June 8 RELATIONSHIP ROLLERCOASTER
The pandemic was a lethal litmus test for relationships of all kinds. An assortment of people found themselves locked down together. Some saw the deaths of family or friends. Others were deprived of seeing neighbors, co-workers, schoolfriends or lost the support of community groups like choirs. As we emerge from the Covid cocoon, a significant number of relationships have cemented or ended, but several million Americans have also acquired pets.
Rich Slatcher is Professor of Psychology at the University of Georgia.  His research focusses on understanding the effects of people’s close relationships on their health and well-being.
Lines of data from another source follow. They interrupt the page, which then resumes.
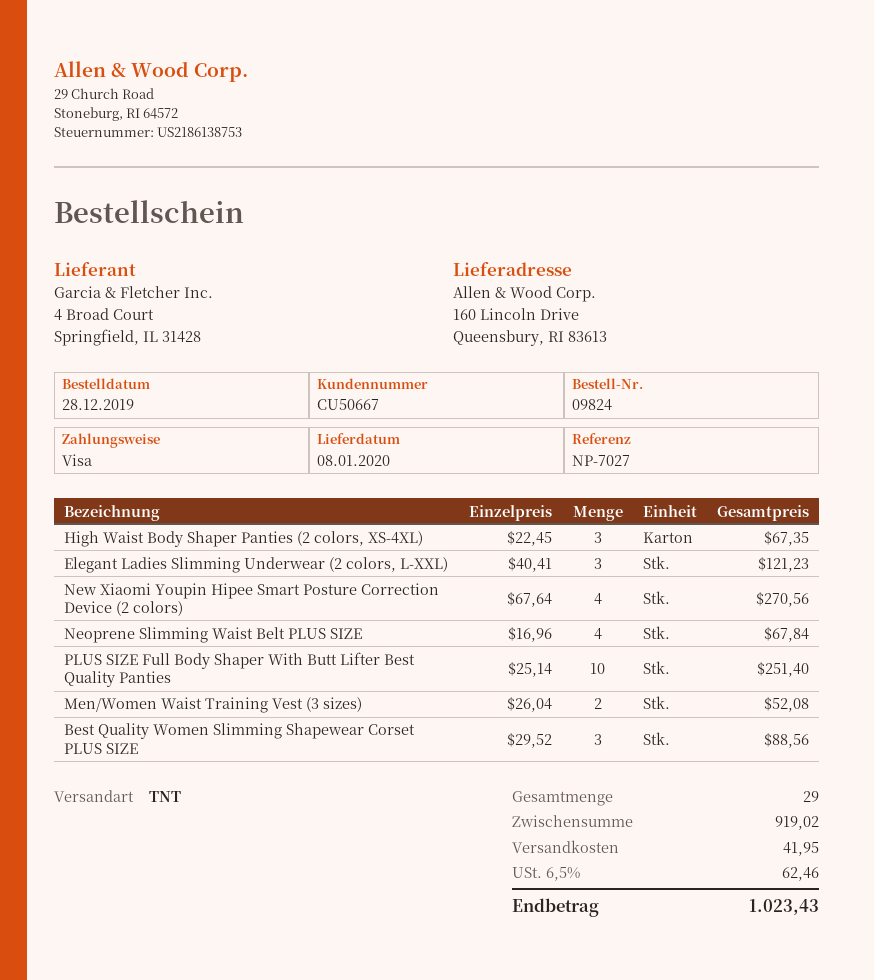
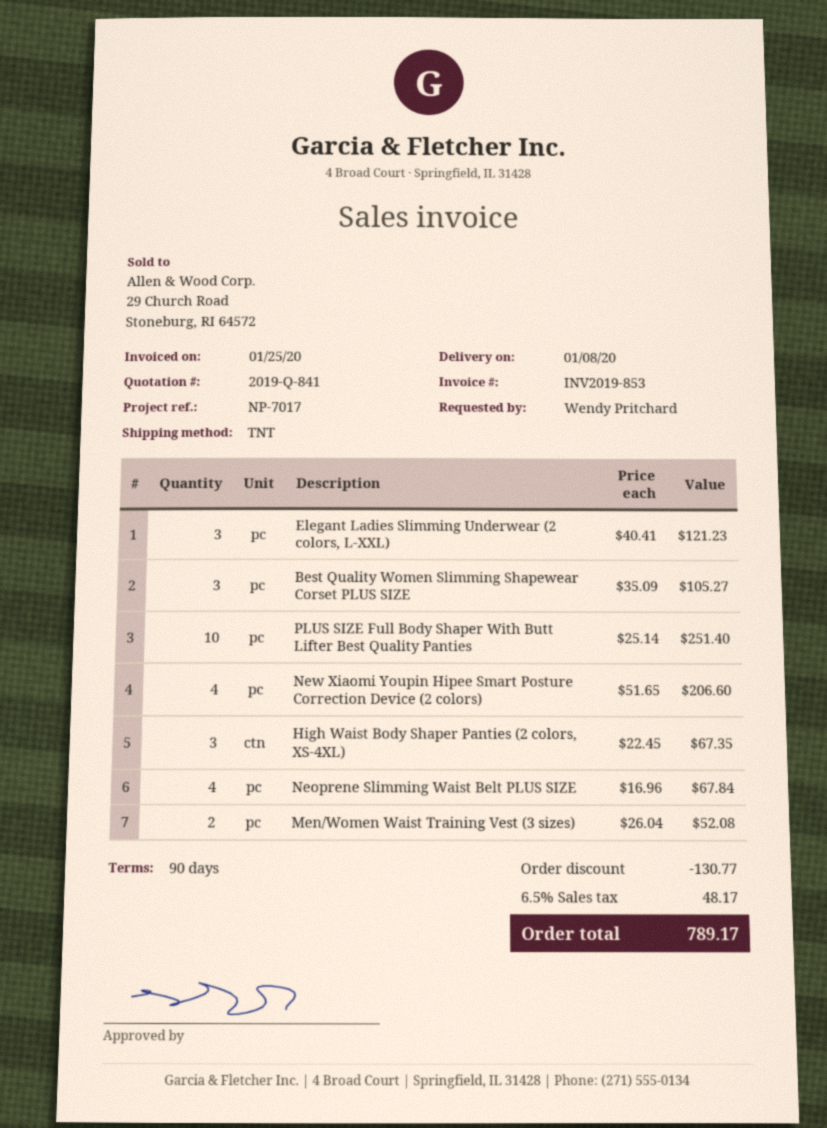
reference: NP-7027 -> NP-7017
New Xiaomi Youpin Hipee Smart Posture Correction Device (2 colors): 4 x 67.64 = 270.56 -> 4 x 51.65 = 206.60
Best Quality Women Slimming Shapewear Corset PLUS SIZE: 3 x 29.52 = 88.56 -> 3 x 35.09 = 105.27
discount: none -> 130.77
shipping: 41.95 -> none
tax: 6.5% = 62.46 -> 6.5% = 48.17
total: 1023.43 -> 789.17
He currently oversees the Love in the Time of COVID project to examine the global effects of the pandemic on people’s relationships. 
Andrés Holder is Executive Director of the Boston Children’s Chorus.
Mark Cushing, author of Pet Nation, takes an inside look at how pets have become treasured members of the American family. Has this love affair with pets resulted in a national cultural transformation?

June 29 HAS THE PANDEMIC MADE THE WORLD BETTER?
Despite the damage and carnage, the pandemic accelerated our ingenuity and innovation, and forced us to modify our behaviors.
Good things happened; multi-disciplinary collaborations took place across continents, long-distance Zoomed partnerships were sealed privately and professionally. Vaccine production took off at record speed, Peloton sales exploded, there was mammoth growth in gaming and home office design, gyms sprung up in garages, people gardened and baked bread. How much of this was a passing fad and how many takeaways from 2020 are here to stay? Best and worst.